[Dataset entries]
○ ○ ○ ○
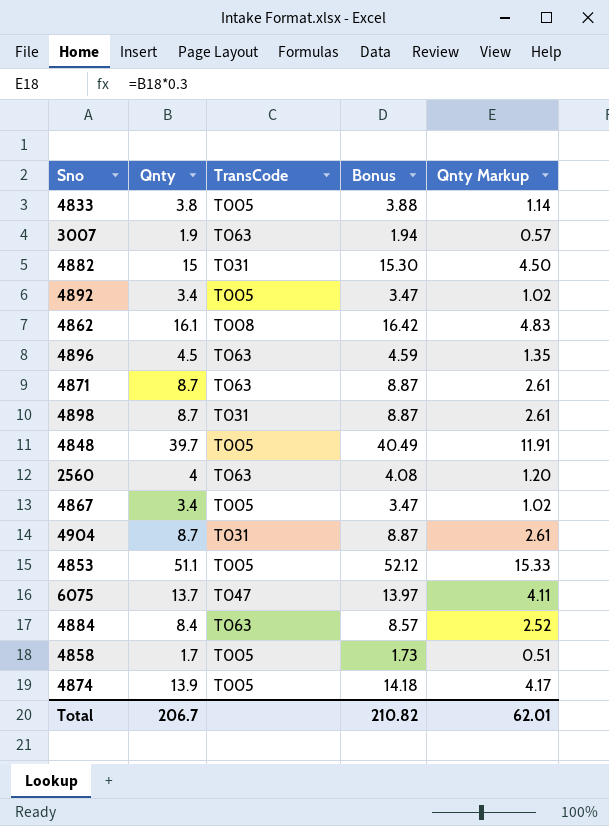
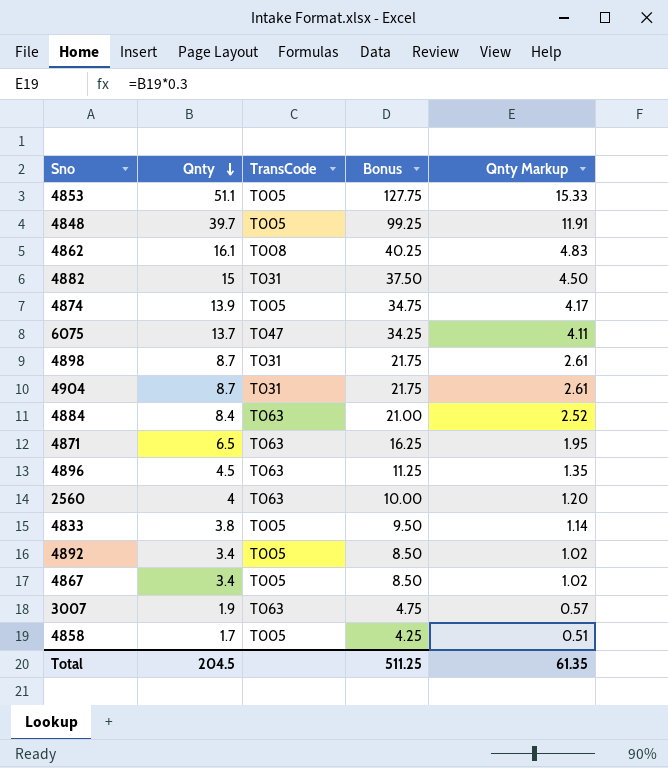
row order: none -> Qnty descending
column Bonus | formula: [Qnty] * 1.02 -> [Qnty] * 2.5
4871 | Qnty: 8.7 -> 6.5
4871 | Qnty Markup: 2.61 -> 1.95
Total | Qnty: 206.7 -> 204.5
Total | Bonus: 210.82 -> 511.25
Total | Qnty Markup: 62.01 -> 61.35

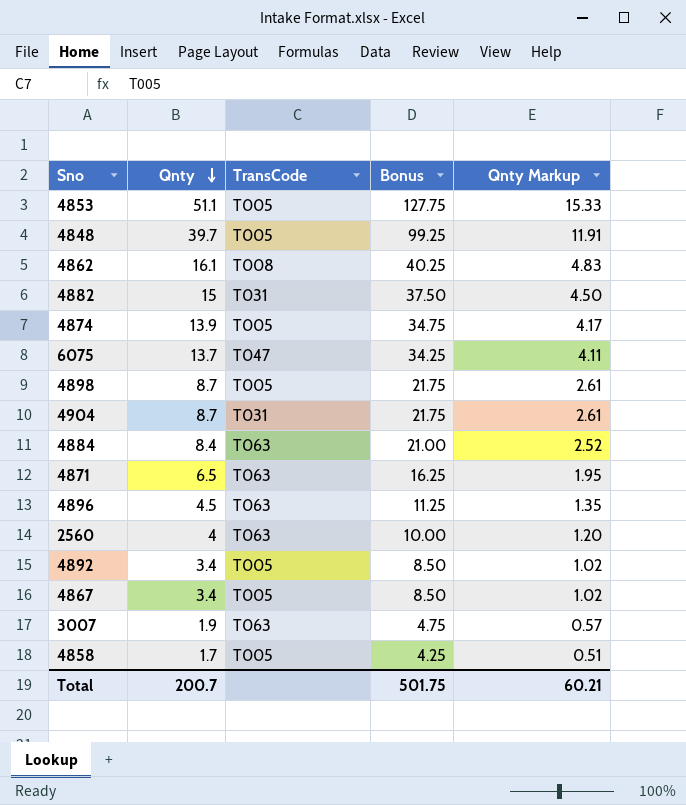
row 4833: 3.8 | T005 | 9.50 | 1.14 -> none
4898 | TransCode: T031 -> T005
Total | Qnty: 204.5 -> 200.7
Total | Bonus: 511.25 -> 501.75
Total | Qnty Markup: 61.35 -> 60.21

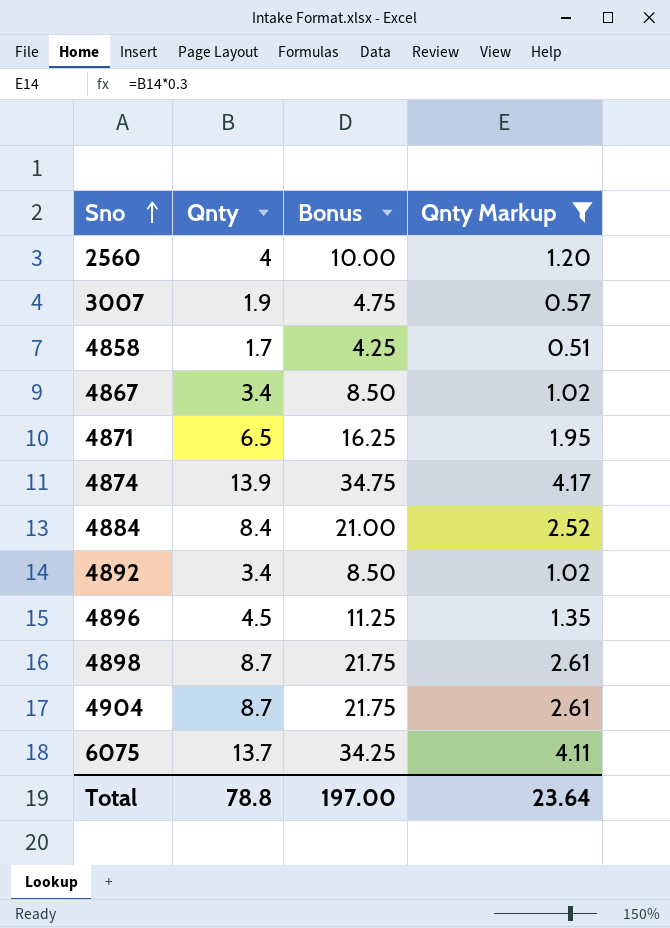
filter: none -> Qnty Markup <= 4.17
row order: Qnty descending -> Sno ascending
column TransCode | position: 3 -> none
Total | Qnty: 200.7 -> 78.8
Total | Bonus: 501.75 -> 197.00
Total | Qnty Markup: 60.21 -> 23.64

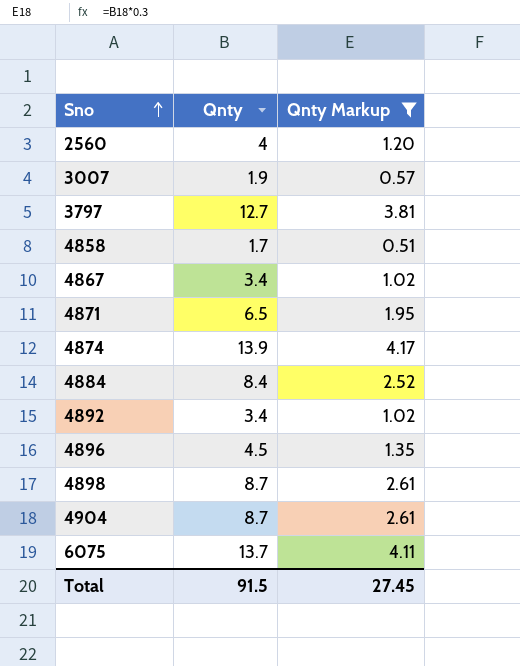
column Bonus | formula: [Qnty] * 2.5 -> none
row 3797: none -> 12.7 | 3.81
Total | Qnty: 78.8 -> 91.5
Total | Qnty Markup: 23.64 -> 27.45

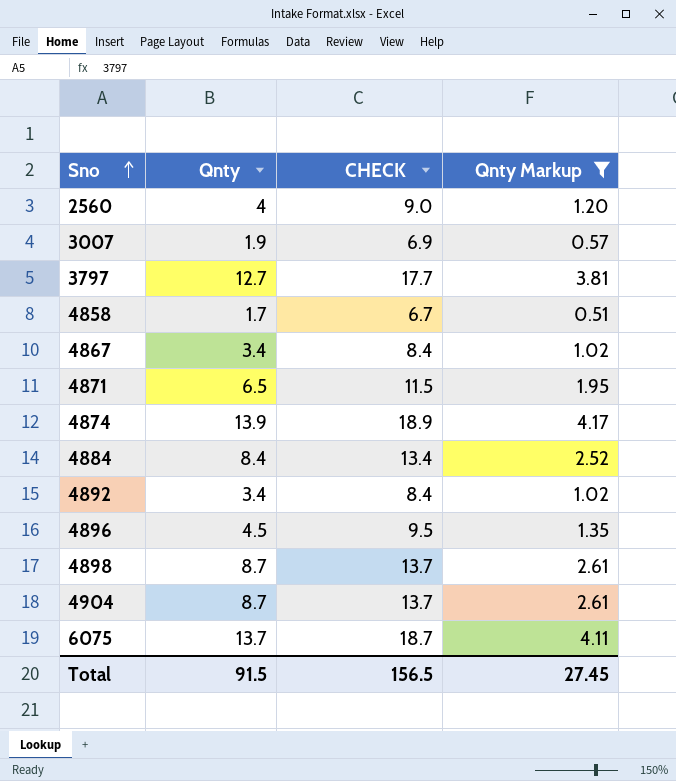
column CHECK | formula: none -> [Qnty] + 5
○ ○ ○ ○
In the data above, find the line containing "4898 | TransCode: T031 -> T005" and the line containing "Total | Bonus: 501.75 -> 197.00". Copy exactly the stretch from the first through the second, both included, leaving out any picture.

4898 | TransCode: T031 -> T005
Total | Qnty: 204.5 -> 200.7
Total | Bonus: 511.25 -> 501.75
Total | Qnty Markup: 61.35 -> 60.21

filter: none -> Qnty Markup <= 4.17
row order: Qnty descending -> Sno ascending
column TransCode | position: 3 -> none
Total | Qnty: 200.7 -> 78.8
Total | Bonus: 501.75 -> 197.00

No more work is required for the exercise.